2012
Павел Крючков начал свою речь с покосившейся Будки и ее выпрямления, кратко рассказал историю приуроченных к дню рождения Ахматовой наших комаровских встреч, вспомнил имена принимавших участие. Кончил тем, что 2012 год – столетняя годовщина с выхода в свет первой книги Ахматовой «Вечер». И предоставил слово мне.
Я читал по написанному. «Книга «Вечер» вышла в свет 100 лет назад, то есть появилась ниоткуда книжка стихов, которую мы сейчас знаем, хорошо себе представляем и дополняем воображением, думаем о ней. В частности, и как о сколько-то легендарной. Потому что в ней, было, например, стихотворение «Сероглазый король», или «Рыбак», или «Сжала руки», или «Муж хлестал меня узорчатым» и так далее. То есть стихи, над которыми надо сделать усилие, чтобы убедить себя, что было какое-то время, когда этих стихов не было, вообще не существовали, ни в каком виде, и негде было о них узнать. Еще была там дюжина стихотворений, которые уже через несколько лет трудно было признать не существовавшими когда-то.
Так же как сейчас трудно вообразить, что Ахматову нужно было выводить к публике как начинающую поэтессу. Трудно вообразить читателей, которых в предисловии знакомил с ней и с ее, как он назвал, «острой и хрупкой поэзией», Михаил Кузмин. Он кончал свое предисловие: «Сударыни и судари, к нам идет новый, молодой, но имеющий все данные стать настоящим поэтом. А зовут его Анна Ахматова».
Для меня это второй юбилей «Вечера». Юбилей, как известно, не просто круглая дата, в каковом это слово общепринято употреблять сейчас, а годовщина, кратная пятидесяти. Я в первый раз увидел Ахматову и разговаривал с ней в 59-м году. К 62-му между нами установились отношения дружеские, доверительные и достаточно короткие. Бывали периоды, когда мы виделись каждый день или через день-два. Я находился в курсе ее текущих дел, главным образом, литературных.
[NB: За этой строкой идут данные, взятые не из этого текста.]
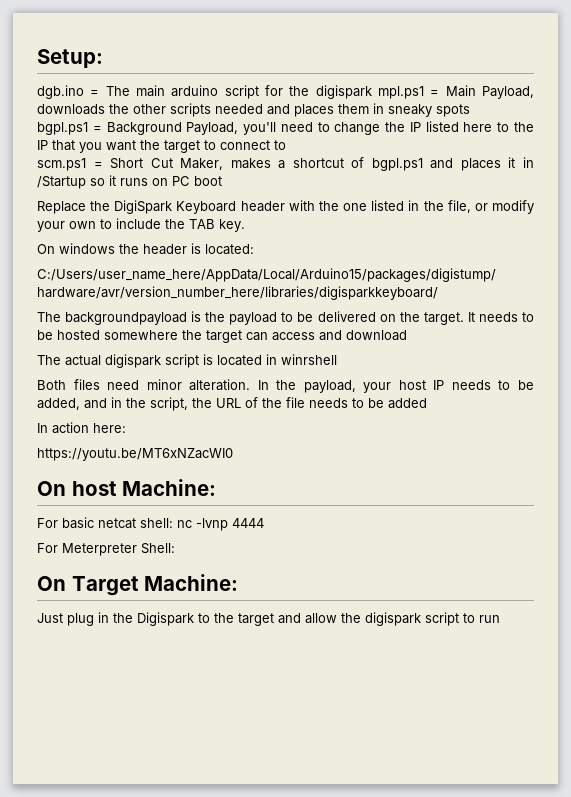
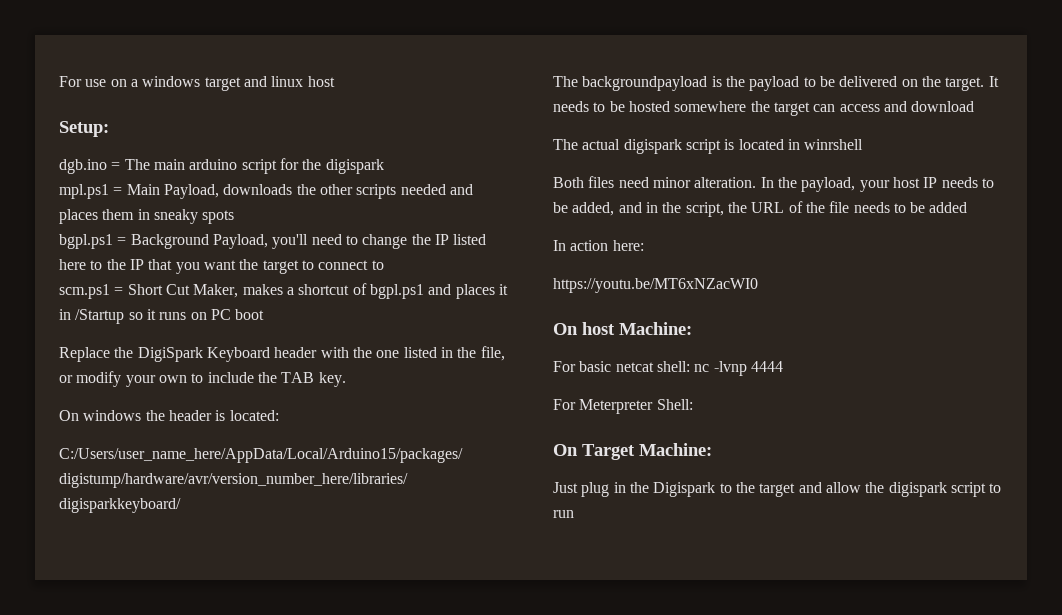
(37, 58) none -> [59,76,335,91] For use on a windows target and linux host //
(372, 92) none -> (384, 166) //

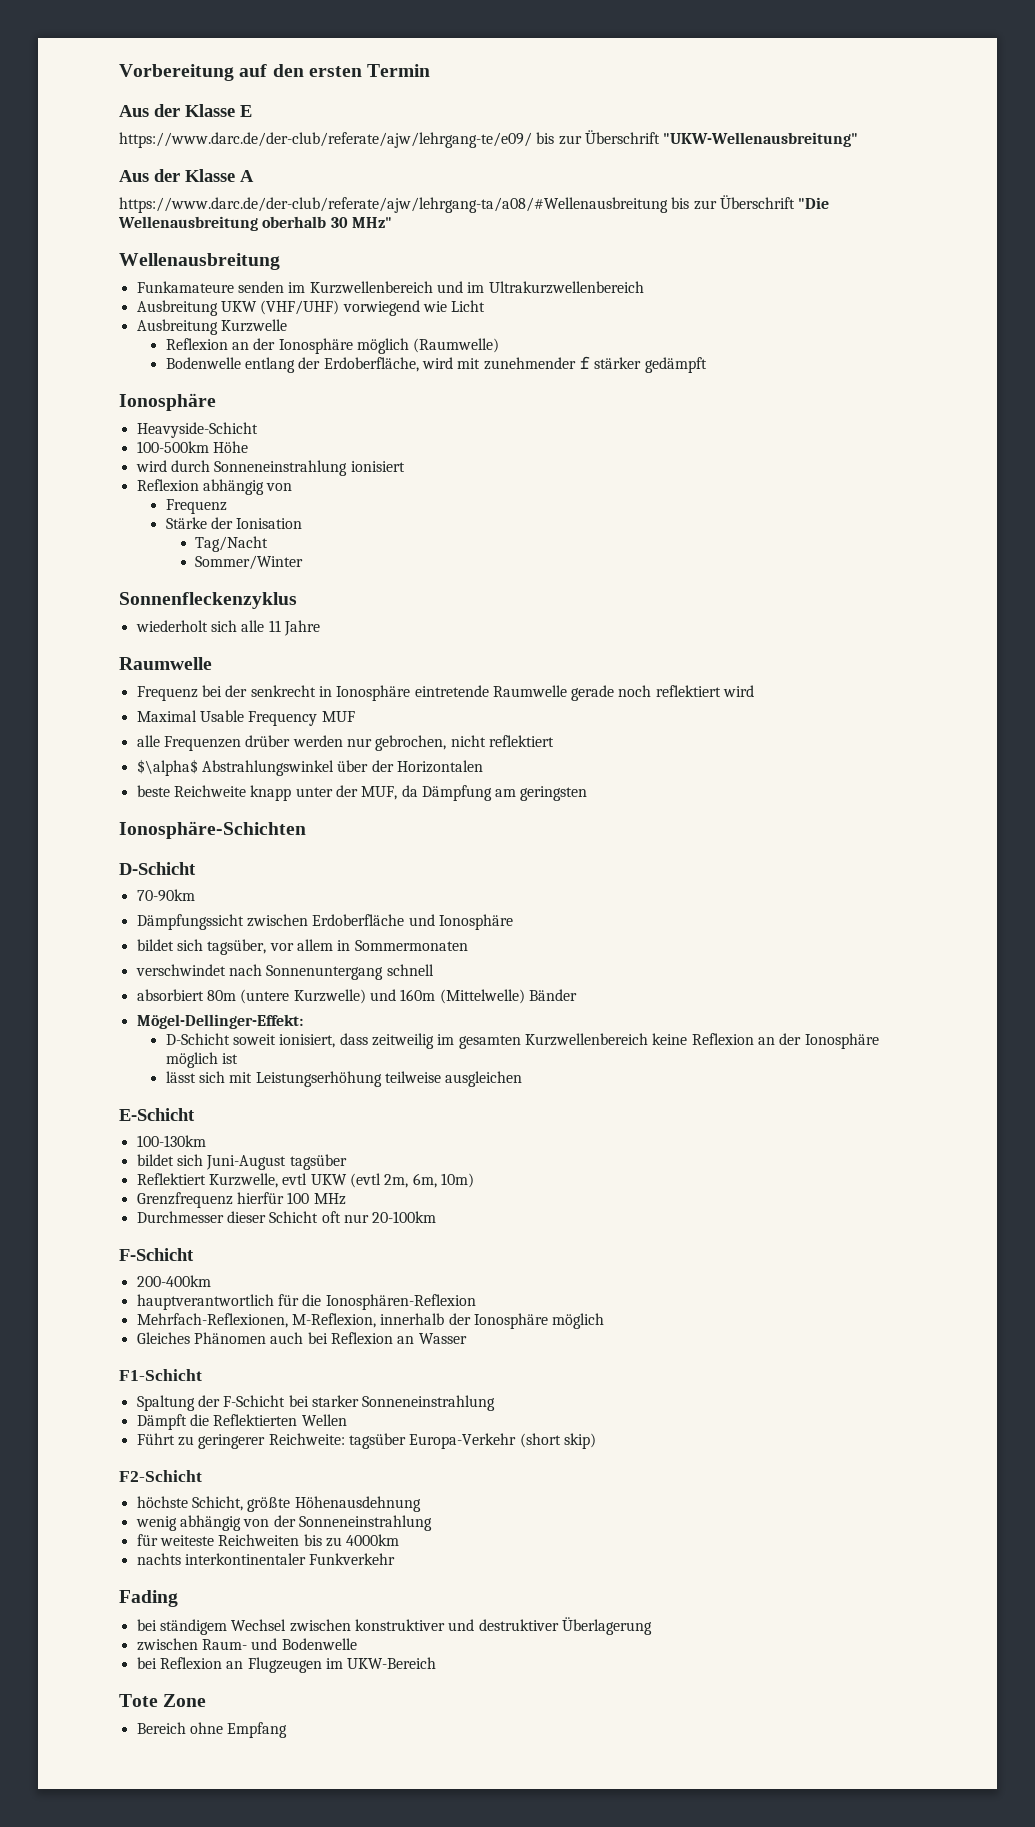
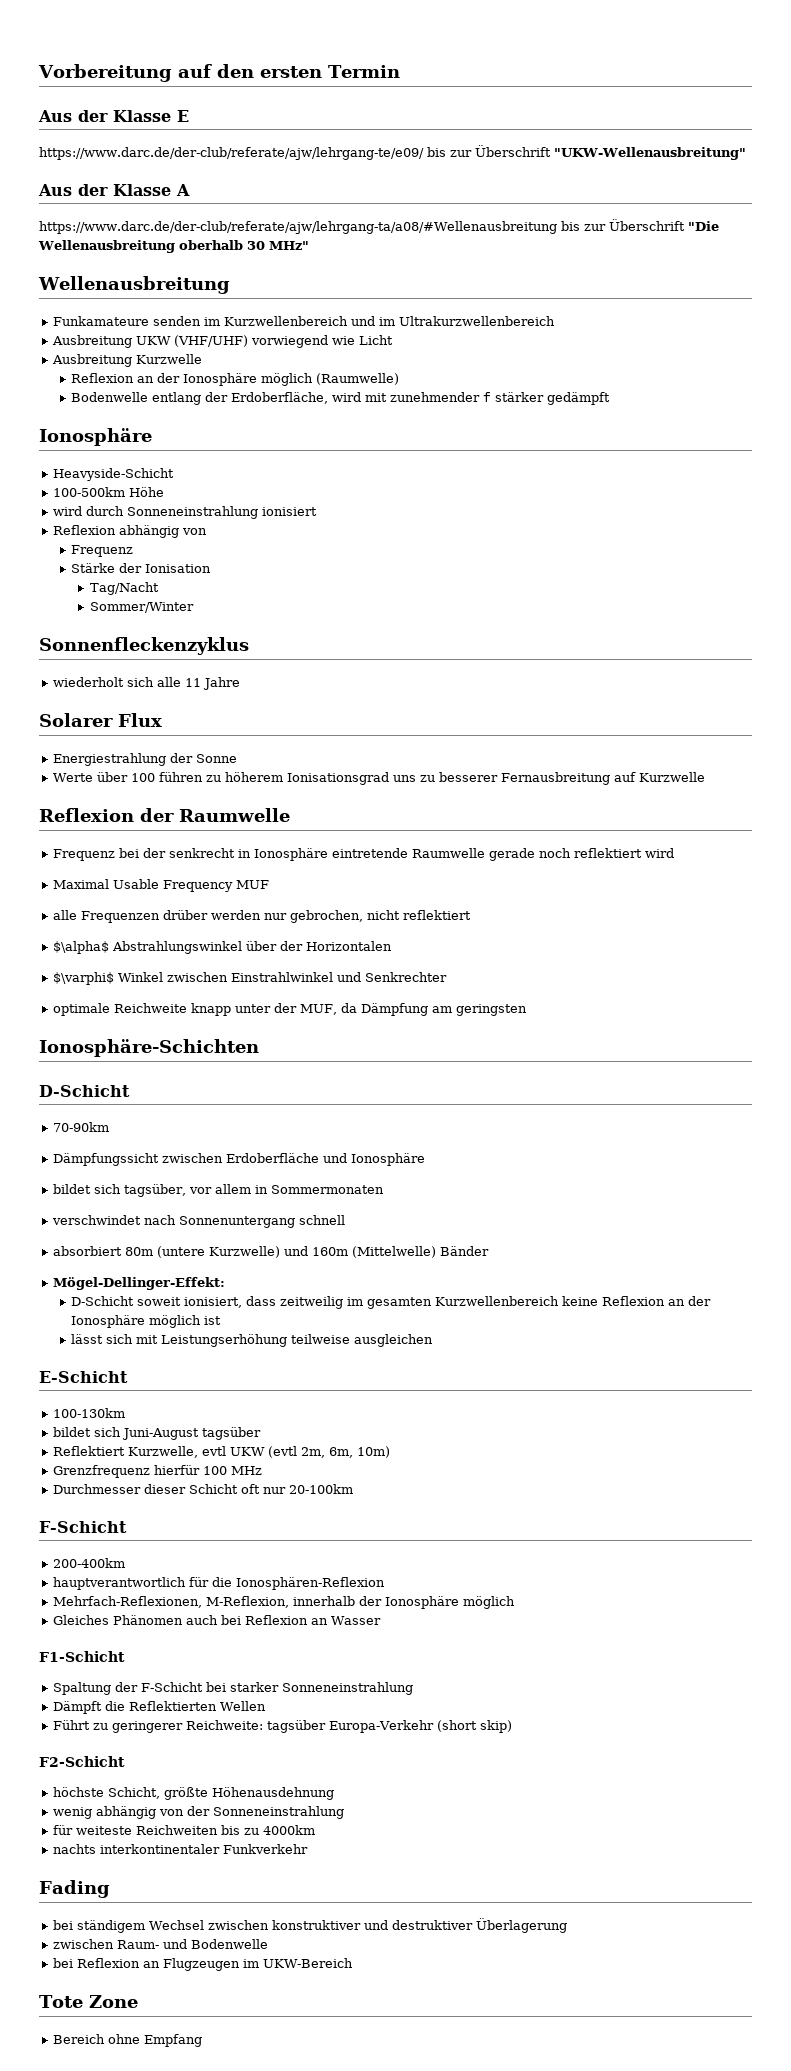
(320, 628) none -> [39,713,162,727] [52,753,237,766] [52,772,705,785] [39,808,174,822] Solarer Flux // Energiestrahlung der Sonne // Werte über 100 führen zu höherem Ionisationsgrad uns zu besserer Fernausbreitung auf Kurzwelle // Reflexion der
[136,785,170,797] beste -> [52,972,447,985] [52,1003,110,1016] $\varphi$ Winkel zwischen Einstrahlwinkel und Senkrechter // optimale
В 62-м году исполнялось 50 лет со дня рождения сына, со времени поездки в Италию и со времени выхода в свет первой книжки. Начало 1960-х годов – это пятидесятилетие Серебряного века, и одновременно пятидесятилетиe возникновения самой Ахматовой как поэта и как литературно-исторического явления. Оценка десятых годов с расстояния прожитой жизни неотступно занимала ее. Им посвящено много сделанных тогда ею записей. Мы знаем, что событие, случившееся полвека назад, люди, нас окружавшие, атмосфера, эпизоды, звучавшие фразы, освещенность того или иного мгновения, сплошь и рядом возникают в нашем сознании более яркими, чем происходившее неделю или даже пять минут назад. Ярче, чем картина, воспринимаемая нашим зрением сию минуту.
Ахматова погружалась в то время и при этом наблюдала появление нашего поколения, только вступающего на поприще поэзии. Ее общение с молодыми поэтами, конкретно с узкой компанией – Бобышев, Бродский, Найман, Рейн – было достаточно регулярно и насыщенно. Мое впечатление, мое убеждение, которое в продолжение полувека только укрепляется, что то, что вставало в ее памяти, ее воспоминания о 1910-х годах, о начале их времени поэтов-акмеистов, 20-летних, и встреча с нами накладывались, в той или иной степени, одно на другое. Я ограничусь в качестве доводов двумя примерами, я уже говорил здесь о них. Это ее надписи на подаренных мне книжках «Аnno Domini XXI», первое издание, и «аполлоновский» оттиск поэмы «У самого моря». На первой – «<…> в начале его пути. Анна Ахматова». На второй: «<…> а теперь мое начало у Хрустальной бухты». Число и месяц одни и те же – это день моего рождения. Год под первой – 1963-й, под второй – 1965-й. В этом промежутке я успел забыть, что было надписано два года назад, но она помнила, потому что поэтические начала – это то, что можно сопоставлять независимо от того, насколько публично, громокипяще, плодоносно было одно и почти подпольно, подспудно, десятилетиями не реализовано другое. Независимо от того, какие сроки, эпохи и испытания их разделяют.